TS: And I circled that because as someone who was once called Doubting Tam, but have a lot of doubt in my life about all kinds of things, a questioning mind, a question, question, question.
RR: Thank God.
TS: On a journey to deepen my faith, I thought, well, good doubt is not so much the issue, it’s certainty. So explain what you mean by that, Richard.
RR: The love of certainty is too close to love of self, to love of how I presently think. What I have presently agreed to be the truth. And so you can’t allow people to worship certainty because it’s always my certainty that they just happen to agree with. So the birth of certainty, well, I call it the prophets, but it repeated itself in the enlightenment, the Protestant reformation where they poked big holes in the status quos way of thinking, postmodernism would be the form that you and I most suffer from, and I use the word suffer because it makes you a cynic instead of a lover. We don’t need more cynics, but you need to go through cynicism, and that’s probably the self-doubt I’ve always seen in you, if I can call it the self-criticism, it’s it is a recognizing that I’m not always right. That’s a great freedom to, I don’t know how a marriage lasts and I’m not married, so I don’t have the right to say, but how does a marriage last? If one doesn’t develop that gift? I’m not always right.

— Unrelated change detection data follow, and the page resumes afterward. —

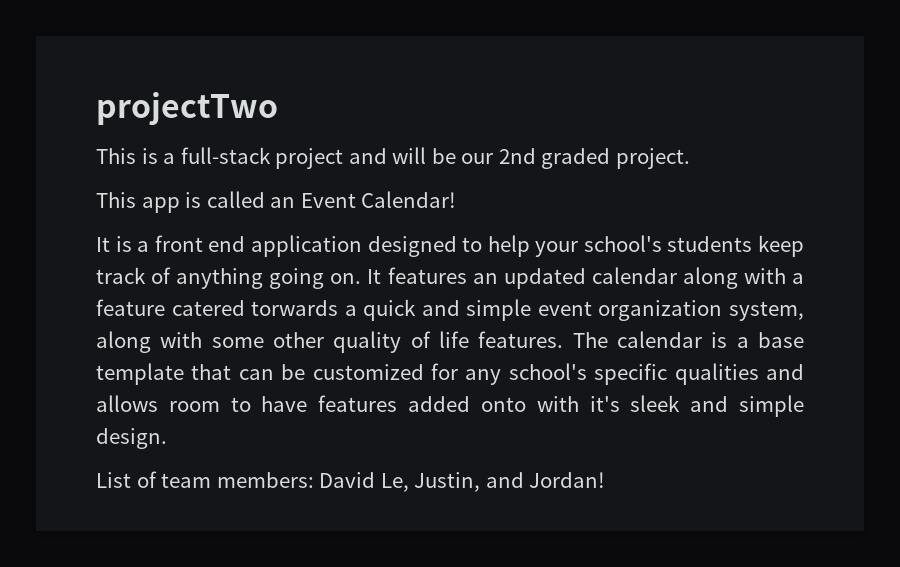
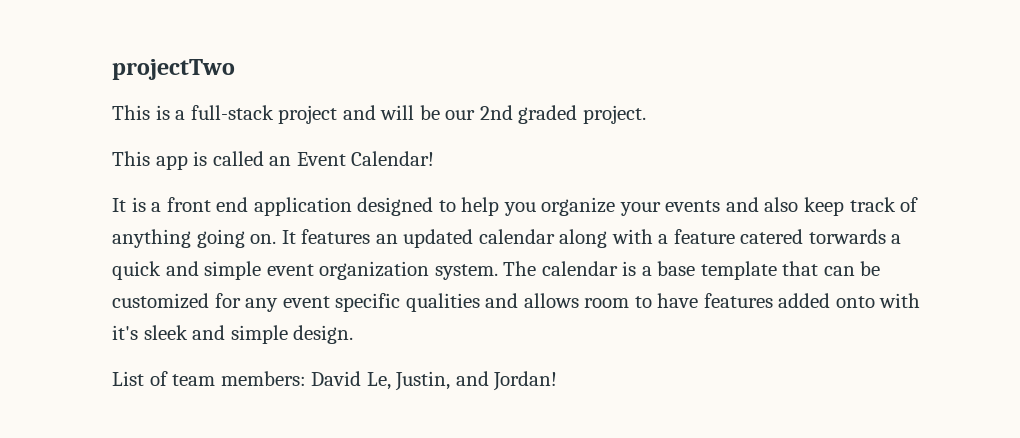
- It is a front end application designed to help your school's students keep track of anything going on.
+ It is a front end application designed to help you organize your events and also keep track of anything going on.
- It features an updated calendar along with a feature catered torwards a quick and simple event organization system, along with some other quality of life features.
+ It features an updated calendar along with a feature catered torwards a quick and simple event organization system.
- The calendar is a base template that can be customized for any school's specific qualities and allows room to have features added onto with it's sleek and simple design.
+ The calendar is a base template that can be customized for any event specific qualities and allows room to have features added onto with it's sleek and simple design.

TS: Indeed. Okay. I have one final question for you, Richard. At the end of the book, you have a summary of the way of the prophet, the qualities of prophets.
RR: You did read the book.
TS: One of the qualities I was like, huh, I don’t know if I know what that means, and I’m really curious about it, is that they’re always drawn to higher levels of motivation. And I wanted to understand from your perspective, what the highest levels of motivation are. The highest level of motivation?
RR: Pure motivation, I’m using theological language, is to do something purely and simply for the love of God. Not because it makes me look good, not because it earns me heaven, not because it gains friends and influences people, but simply to give delight to God. That’s the highest level of motivation. It can be polluted, it can be bought off, it can be sold. And so the saints and the mystics are always seeking to do things just for God, and that motivation cannot be corrupted according to many of the mystics I’ve read. I find it true in my own life when I can wake up and say, today is for you, not for me, not for the CAC, our organization here, not for America, not for the Catholic church, not for the Christian religion, but for whoever you are. Now, I say it that way because it demands a notion of God as mystery that I don’t know what God wants. Really. I don’t know what God, I don’t know how to please God. The closest the mystics have come is to do it for love, for nothing else but love. That’s pure motivation. Now, I know I’m revealing a certain Christian bias, but we learned it from the Jews and now we’re relearning it from Buddhism. They use a different word. They say compassion.
TS: Richard, my heart wells up with you. It wells up and it overflows. Thank you so much. It’s great to be with you.
RR: You make me happy just to talk to you. Thank you. Have a good day.
TS: You’ve been listening to Richard Rohr, the founder of the Center for Action and Contemplation, and the author of a beautiful new book. It’s called The Tears of Things: Prophetic Wisdom for an Age of Outrage. We’ve been talking to Richard from New Mexico here at 82 years of age. What a great joy to be with him.